A screenshot showing how to use the search box in the top tool bar to find Azure Cosmos DB accounts in Azure.
On the Azure Cosmos DB page select +Create. A screenshot showing the Create button location on the Azure Cosmos DB accounts page in Azure.
On the Select API option page choose the Azure Table option. A screenshot showing the Azure Table option as the correct option to select.
On the Create Azure Cosmos DB Account - Azure Table page, fill out the form as follows.
  1. Create a new resource group for the storage account named rg-msdocs-tables-sdk-demo by selecting the Create new link under Resource group.
  2. Give your storage account a name of cosmos-msdocs-tables-sdk-demo-XYZ where XYZ are any three random characters to create a unique account name. Azure Cosmos DB account names must be between 3 and 44 characters in length and may contain only lowercase letters, numbers or the hyphen (-) character.
  3. Select the region for your storage account.
  4. Select Standard performance.
  5. Select Provisioned throughput for this example under Capacity mode.
  6. Select Apply under Apply Free Tier Discount for this example.
  7. Select the Review + create button at the bottom of the screen and then select "Create" on the summary screen to create your Azure Cosmos DB account.
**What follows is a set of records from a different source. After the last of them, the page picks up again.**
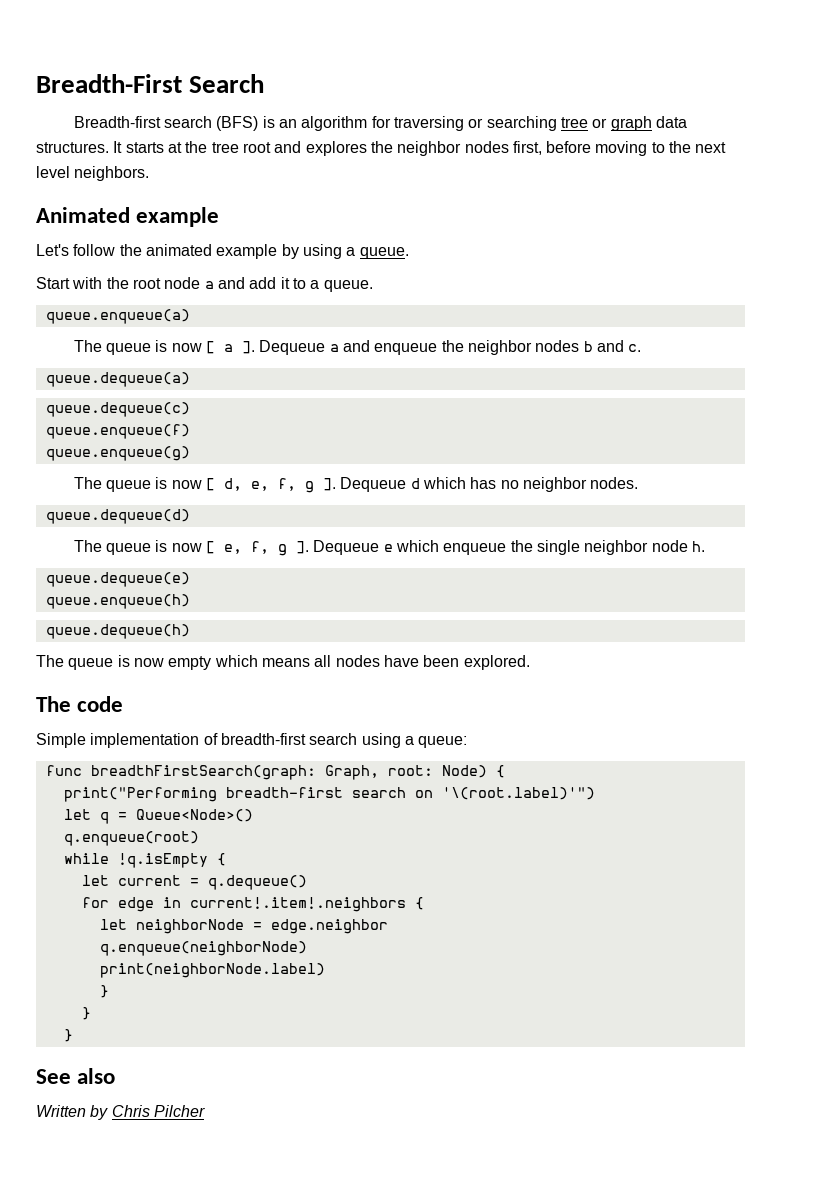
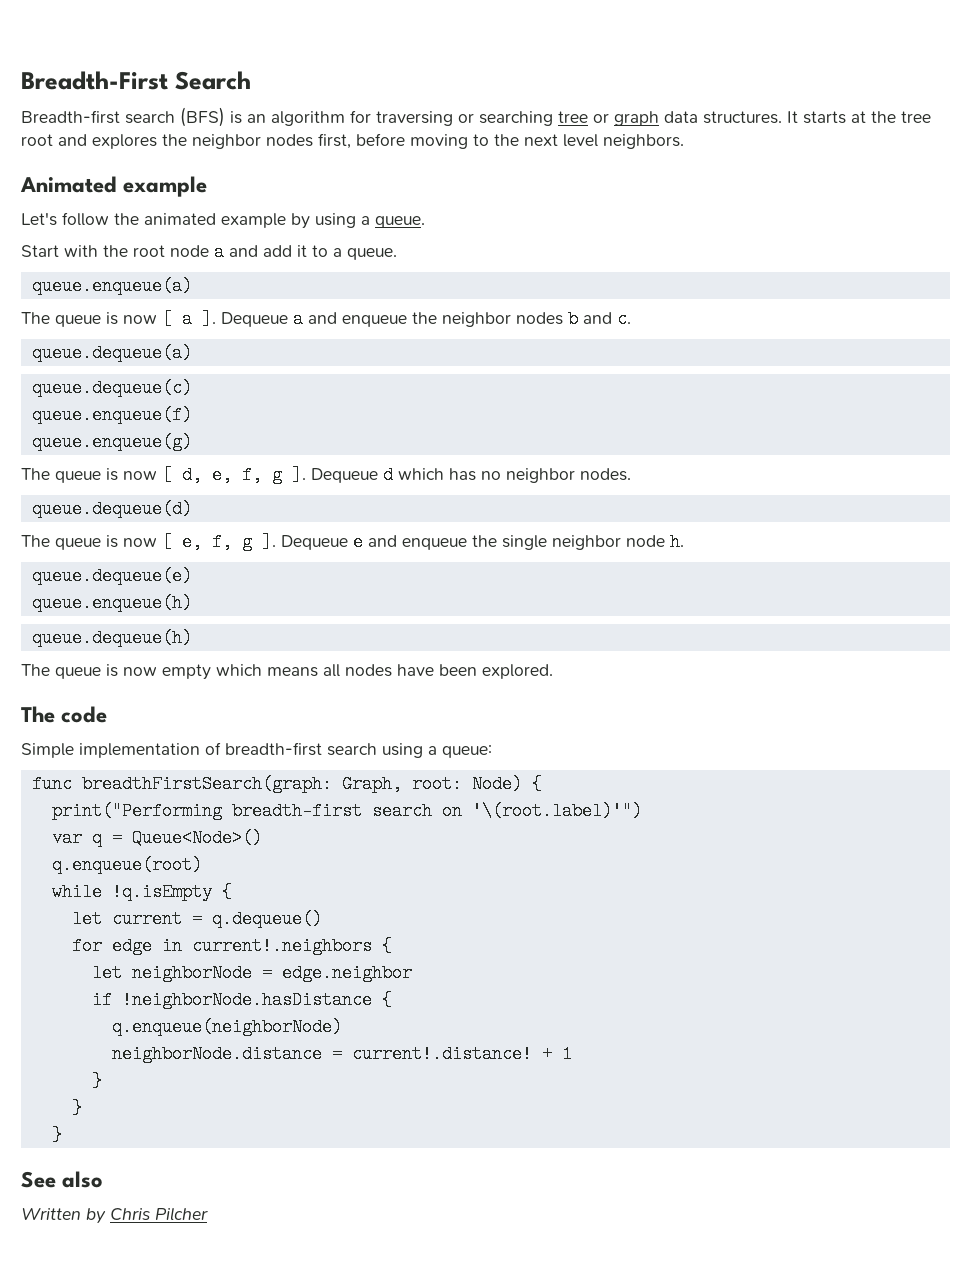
- Dequeue e which enqueue the single neighbor node h.
+ Dequeue e and enqueue the single neighbor node h.
- let q = Queue<Node>()
+ var q = Queue<Node>()
- for edge in current!.item!.neighbors {
+ for edge in current!.neighbors {
+ if !neighborNode.hasDistance {
  q.enqueue(neighborNode)
- print(neighborNode.label)
+ neighborNode.distance = current!.distance! + 1

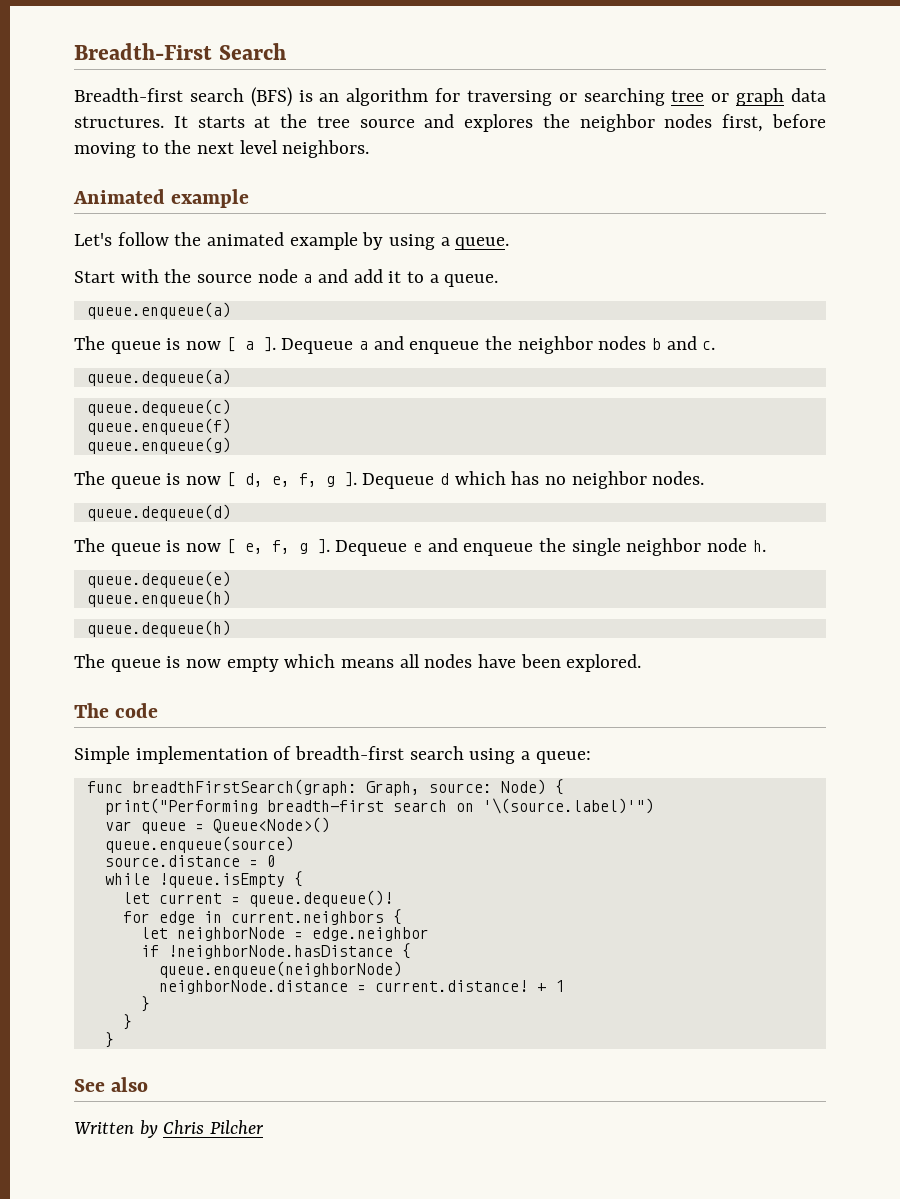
- It starts at the tree root and explores the neighbor nodes first, before moving to the next level neighbors.
+ It starts at the tree source and explores the neighbor nodes first, before moving to the next level neighbors.
- Start with the root node a and add it to a queue.
+ Start with the source node a and add it to a queue.
- func breadthFirstSearch(graph: Graph, root: Node) {
+ func breadthFirstSearch(graph: Graph, source: Node) {
- print("Performing breadth-first search on '\(root.label)'")
+ print("Performing breadth-first search on '\(source.label)'")
- var q = Queue<Node>()
+ var queue = Queue<Node>()
- q.enqueue(root)
+ queue.enqueue(source)
+ source.distance = 0
- while !q.isEmpty {
+ while !queue.isEmpty {
- let current = q.dequeue()
+ let current = queue.dequeue()!
- for edge in current!.neighbors {
+ for edge in current.neighbors {
- q.enqueue(neighborNode)
+ queue.enqueue(neighborNode)
- neighborNode.distance = current!.distance!
+ neighborNode.distance = current.distance!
This process may take several minutes.
A screenshot showing how to fill out the fields on the Azure Cosmos DB Account creation page.

2 - Create a table

Next, you need to create a table within your Azure Cosmos DB account for your application to use. Unlike a traditional database, you only need to specify the name of the table, not the properties (columns) in the table. As data is loaded into your table, the properties (columns) will be automatically created as needed.
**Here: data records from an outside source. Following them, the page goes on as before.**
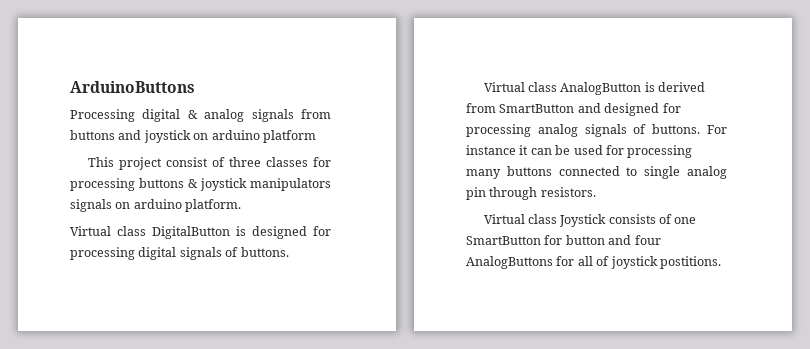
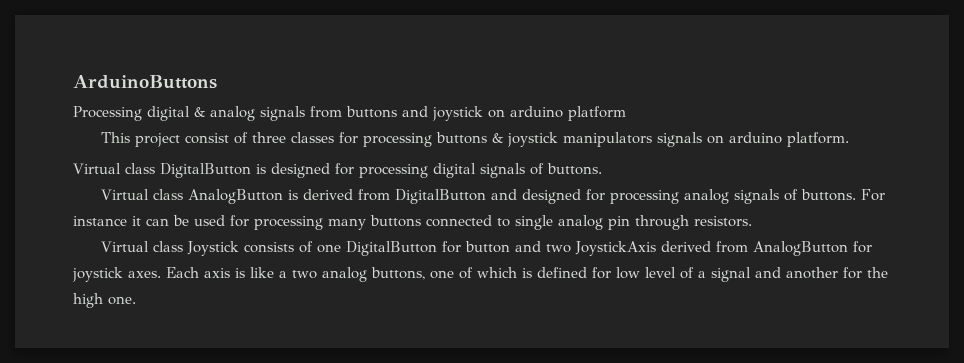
- Virtual class AnalogButton is derived from SmartButton and designed for processing analog signals of buttons.
+ Virtual class AnalogButton is derived from DigitalButton and designed for processing analog signals of buttons.
- Virtual class Joystick consists of one SmartButton for button and four AnalogButtons for all of joystick postitions.
+ Virtual class Joystick consists of one DigitalButton for button and two JoystickAxis derived from AnalogButton for joystick axes. Each axis is like a two analog buttons, one of which is defined for low level of a signal and another for the high one.

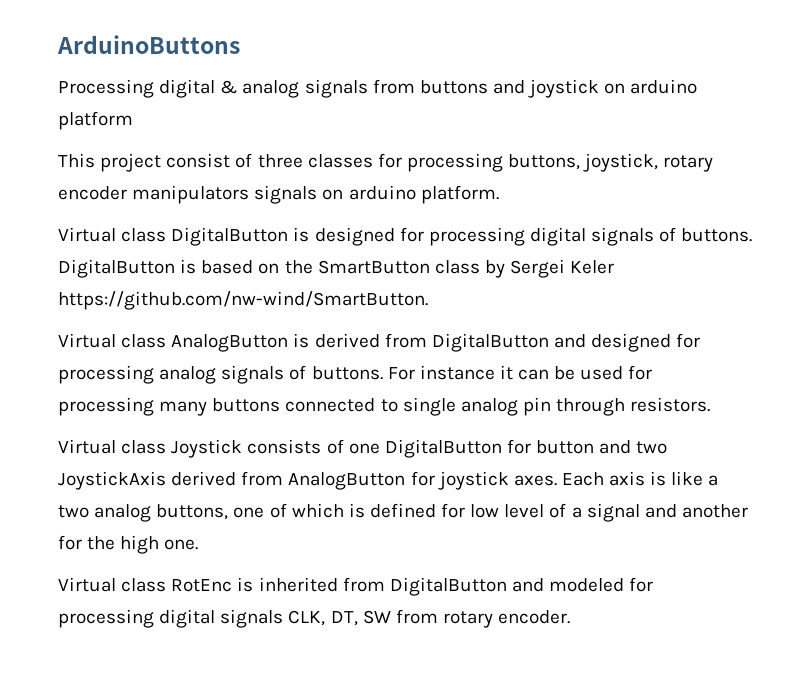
- This project consist of three classes for processing buttons & joystick manipulators signals on arduino platform.
+ This project consist of three classes for processing buttons, joystick, rotary encoder manipulators signals on arduino platform.
+ DigitalButton is based on the SmartButton class by Sergei Keler https://github.com/nw-wind/SmartButton.
+ Virtual class RotEnc is inherited from DigitalButton and modeled for processing digital signals CLK, DT, SW from rotary encoder.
In the Azure portal, complete the following steps to create a table inside your Azure Cosmos DB account.

Instructions Screenshot
In the Azure portal, navigate to the overview page for the Azure Cosmos DB account. You can navigate to the overview page for your Azure Cosmos DB account by typing the name (cosmos-msdocs-tables-sdk-demo-XYZ) of your Azure Cosmos DB account in the top search bar and looking under the resources heading.Select the name of your Azure Cosmos DB account to go to the overview page. A screenshot showing how to use the search box in the top tool bar to find your Azure Cosmos DB account.
On the overview page, select +Add Table. The New Table dialog will slide out from the right side of the page. A screenshot showing the location of the Add Table button.
In the New Table dialog, fill out the form as follows.
  1. Enter the name WeatherData for the Table ID. This is the name of the table.
  2. Select Manual under Table throughput (autoscale) for this example.
  3. Use the default value of 400 under your estimated RU/s.
  4. Select the OK button to create the table.
A screenshot showing how to New Table dialog box for an Azure Cosmos DB table.
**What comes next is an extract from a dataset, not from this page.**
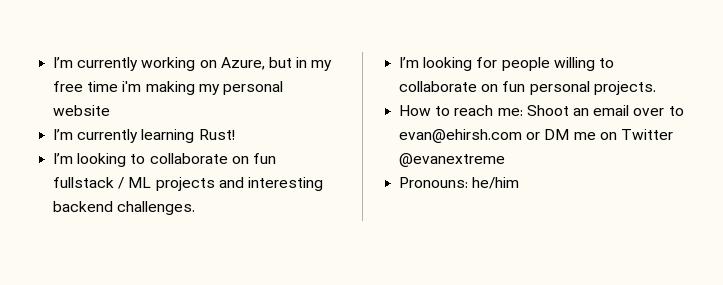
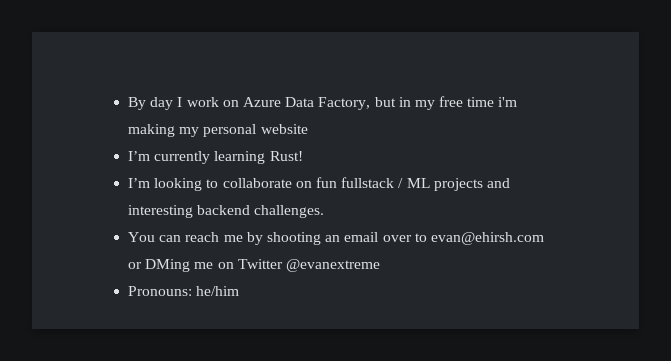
- I’m currently working on Azure, but in my free time i'm making my personal website
+ By day I work on Azure Data Factory, but in my free time i'm making my personal website
- I’m looking for people willing to collaborate on fun personal projects.
- How to reach me: Shoot an email over to evan@ehirsh.com or DM me on Twitter @evanextreme
+ You can reach me by shooting an email over to evan@ehirsh.com or DMing me on Twitter @evanextreme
3 - Get Azure Cosmos DB connection string

To access your table(s) in Azure Cosmos DB, your app will need the table connection string for the CosmosDB Storage account. The connection string can be retrieved using the Azure portal, Azure CLI or Azure PowerShell.

Instructions Screenshot
On the left hand side of the Azure Cosmos DB account page, locate the menu item named Connection String under the Settings header and select it. You will be taken to a page where you can retrieve the connection string for the Azure Cosmos DB account. A screenshot showing the location of the connection strings link on the Azure Cosmos DB page.
Copy the PRIMARY CONNECTION STRING value to use in your application. A screenshot showing which connection string to select and use in your application.

4 - Install the Azure Data Tables SDK for JS

To access the Azure Cosmos DB for Table from a nodejs application, install the Azure Data Tables SDK package.

  npm install @azure/data-tables

5 - Configure the Table client in env.js file

Copy your Azure Cosmos DB or Storage account connection string from the Azure portal, and create a TableServiceClient object using your copied connection string. Switch to folder 1-strater-app or 2-completed-app. Then, add the value of the corresponding environment variables in configure/env.js file.

const env = {
  connectionString:"A connection string to an Azure Storage or Azure Cosmos DB account.",
  tableName: "WeatherData",
};

The Azure SDK communicates with Azure using client objects to execute different operations against Azure. The TableClient class is the class used to communicate with the Azure Cosmos DB for Table. An application will typically create a single serviceClient object per table to be used throughout the application.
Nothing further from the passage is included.